WHAT THE EXERCISE ASKS: Would you please give the entries again word for word, with no images in your copy?

RECORDS SHOWN:

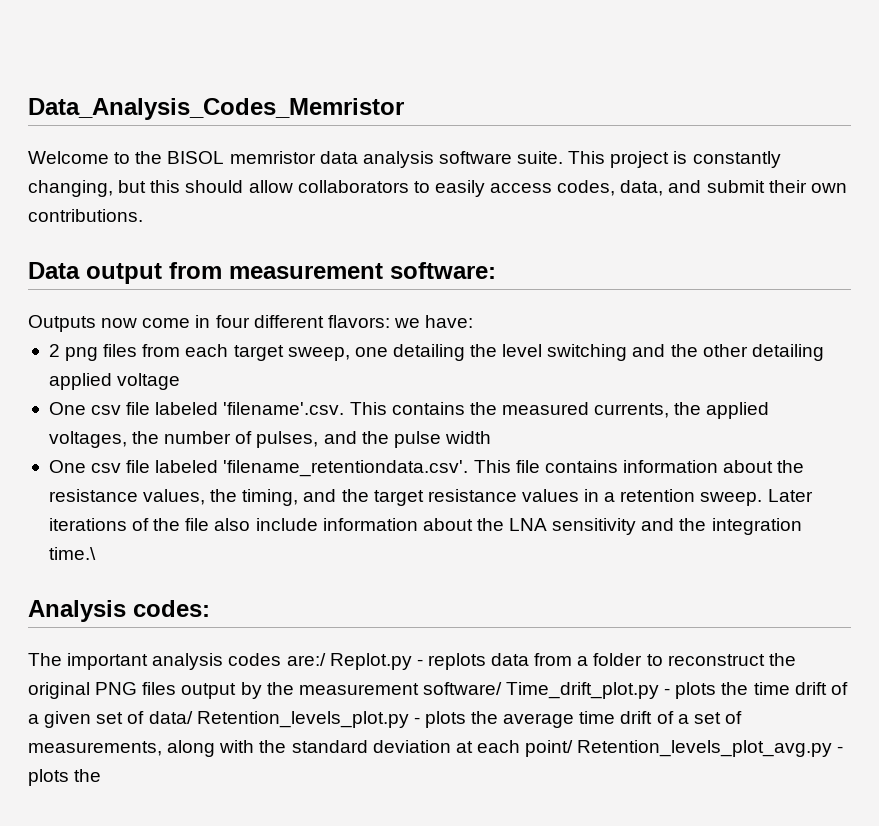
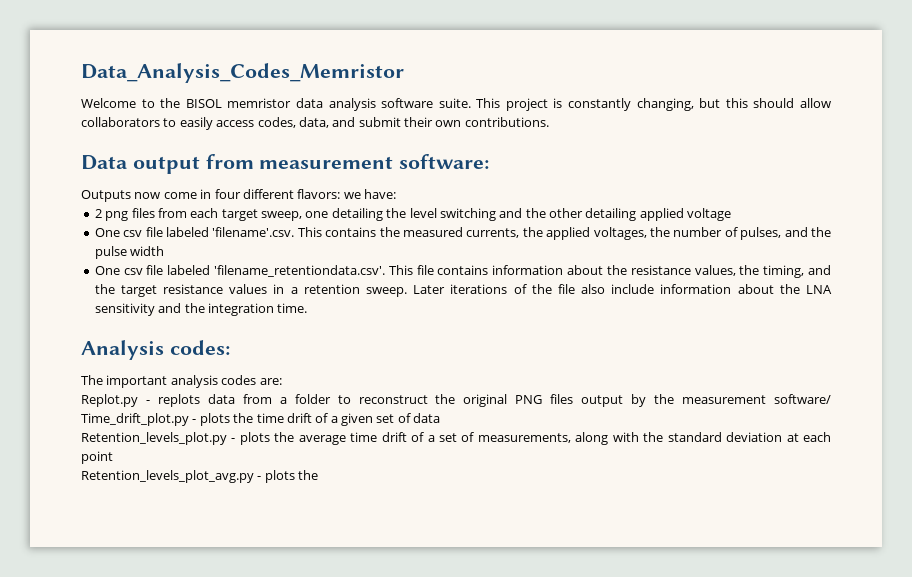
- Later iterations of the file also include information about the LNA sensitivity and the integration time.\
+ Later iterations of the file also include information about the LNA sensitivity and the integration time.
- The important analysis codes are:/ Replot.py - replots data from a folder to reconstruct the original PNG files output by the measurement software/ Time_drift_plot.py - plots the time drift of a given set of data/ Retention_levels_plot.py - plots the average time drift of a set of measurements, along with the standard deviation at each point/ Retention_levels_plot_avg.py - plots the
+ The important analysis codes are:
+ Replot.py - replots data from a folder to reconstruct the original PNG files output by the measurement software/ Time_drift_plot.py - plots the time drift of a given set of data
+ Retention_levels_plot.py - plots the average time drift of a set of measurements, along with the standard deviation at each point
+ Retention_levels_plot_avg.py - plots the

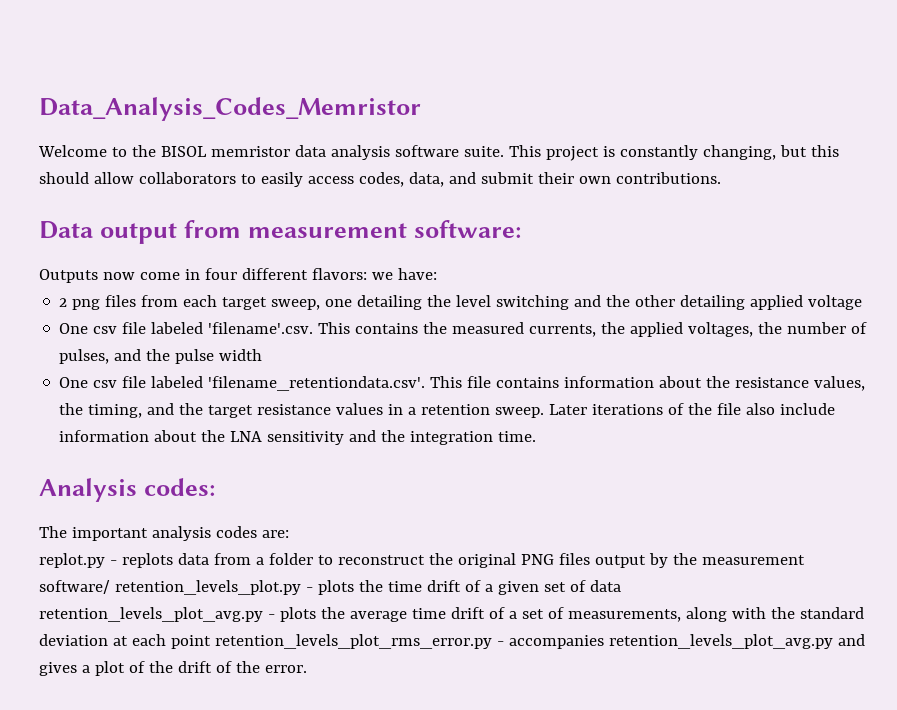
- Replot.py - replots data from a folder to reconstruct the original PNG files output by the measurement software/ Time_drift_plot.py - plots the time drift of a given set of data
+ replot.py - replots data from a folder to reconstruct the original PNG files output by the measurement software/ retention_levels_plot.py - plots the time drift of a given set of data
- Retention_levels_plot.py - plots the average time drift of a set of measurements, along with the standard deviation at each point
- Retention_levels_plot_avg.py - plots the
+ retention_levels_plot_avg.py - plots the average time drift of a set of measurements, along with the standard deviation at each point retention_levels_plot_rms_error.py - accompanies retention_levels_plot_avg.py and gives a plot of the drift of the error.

SOLUTION:
- Later iterations of the file also include information about the LNA sensitivity and the integration time.\
+ Later iterations of the file also include information about the LNA sensitivity and the integration time.
- The important analysis codes are:/ Replot.py - replots data from a folder to reconstruct the original PNG files output by the measurement software/ Time_drift_plot.py - plots the time drift of a given set of data/ Retention_levels_plot.py - plots the average time drift of a set of measurements, along with the standard deviation at each point/ Retention_levels_plot_avg.py - plots the
+ The important analysis codes are:
+ Replot.py - replots data from a folder to reconstruct the original PNG files output by the measurement software/ Time_drift_plot.py - plots the time drift of a given set of data
+ Retention_levels_plot.py - plots the average time drift of a set of measurements, along with the standard deviation at each point
+ Retention_levels_plot_avg.py - plots the

- Replot.py - replots data from a folder to reconstruct the original PNG files output by the measurement software/ Time_drift_plot.py - plots the time drift of a given set of data
+ replot.py - replots data from a folder to reconstruct the original PNG files output by the measurement software/ retention_levels_plot.py - plots the time drift of a given set of data
- Retention_levels_plot.py - plots the average time drift of a set of measurements, along with the standard deviation at each point
- Retention_levels_plot_avg.py - plots the
+ retention_levels_plot_avg.py - plots the average time drift of a set of measurements, along with the standard deviation at each point retention_levels_plot_rms_error.py - accompanies retention_levels_plot_avg.py and gives a plot of the drift of the error.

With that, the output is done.